In all, 31,726 Florida properties had a foreclosure filing in February, up 6% from January and up 20% from February 2012. That represents a 16-month high, RealtyTrac says. Miami ranked highest among the nation's metro areas with a population of 200,000 or more, with one in every 219 homes caught in foreclosure filings in February.
Orlando and Ocala also had higher foreclosure rates than Tampa, and Palm Bay ranked fifth. Naples was ninth highest, with one in 318 housing units reporting filings. Foreclosure activity increased from a year ago in all seven Florida cities with top 10 metro foreclosure rates.

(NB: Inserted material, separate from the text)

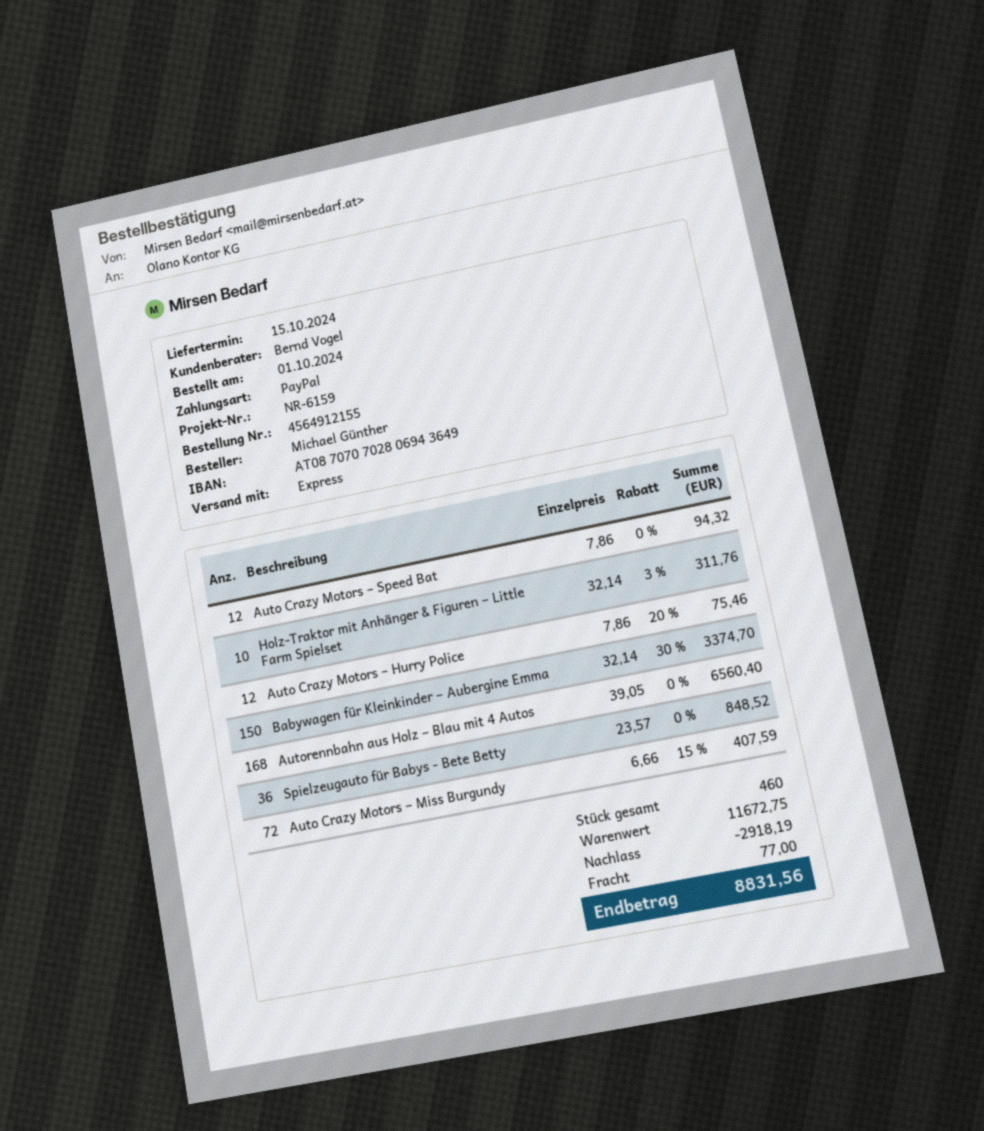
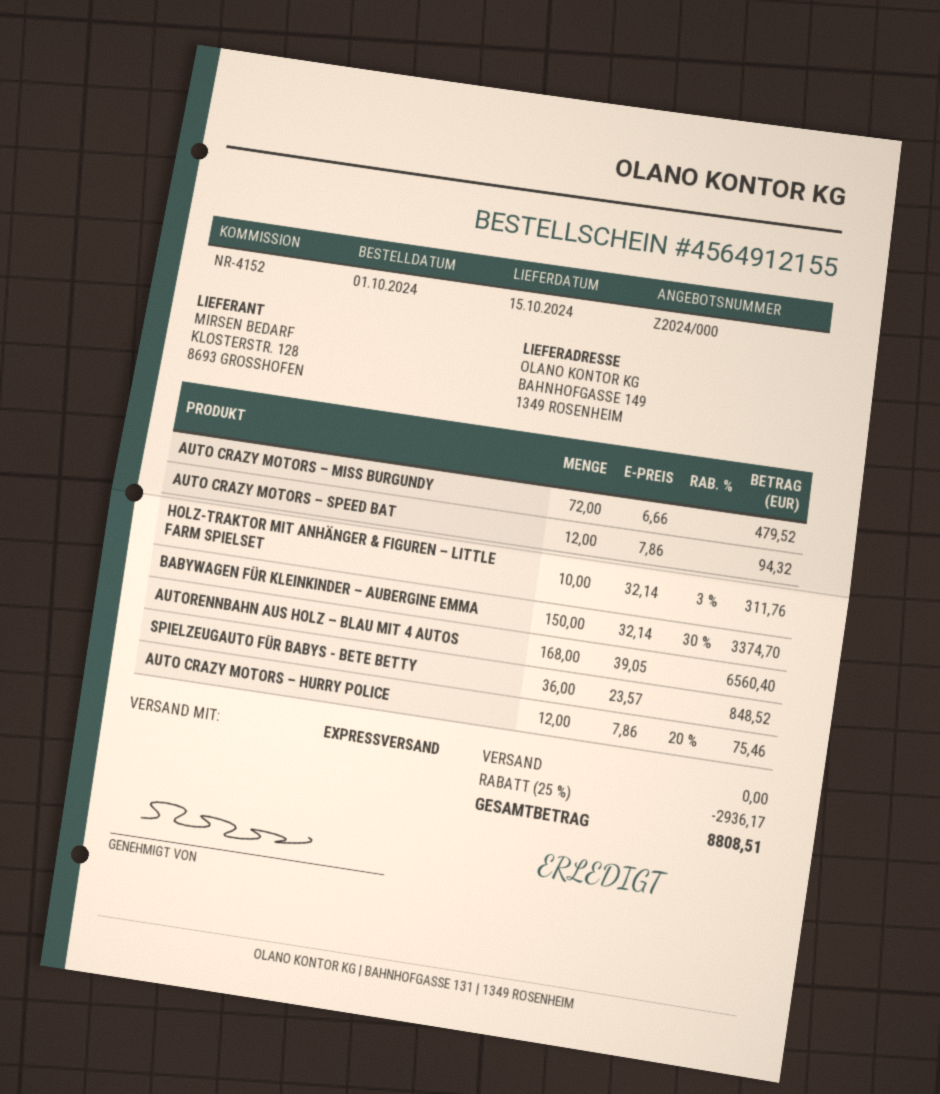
reference: NR-6159 -> NR-4152
Auto Crazy Motors – Miss Burgundy: 72 x 6.66 - 15% = 407.59 -> 72 x 6.66 = 479.52
discount: 2918.19 -> 2936.17
shipping: 77.00 -> 0.00
total: 8831.56 -> 8808.51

February was the sixth month in a row in which Florida topped the nation in foreclosures, with one in every 282 Florida housing units in foreclosure during the month.

Hot spots reported
Across the country, foreclosures abated in many cities, but worrisome hot spots erupted in a few areas. “At a high level the U.S. foreclosure inferno has been effectively contained and should be reduced to a slow burn in the next two years,” says Daren Blomquist, vice president at RealtyTrac, in a release. “But dangerous foreclosure flare-ups are still popping up in states where foreclosures have been delayed by a lengthy court process or by new legislation making it more difficult to foreclose outside of the court system.”

U.S. banks showed an encouraging benchmark. Bank repossessions decreased 11% from January, and were down 29% year-over-year in February. The repossessions were at the lowest level since September 2007, representing a 65-month low.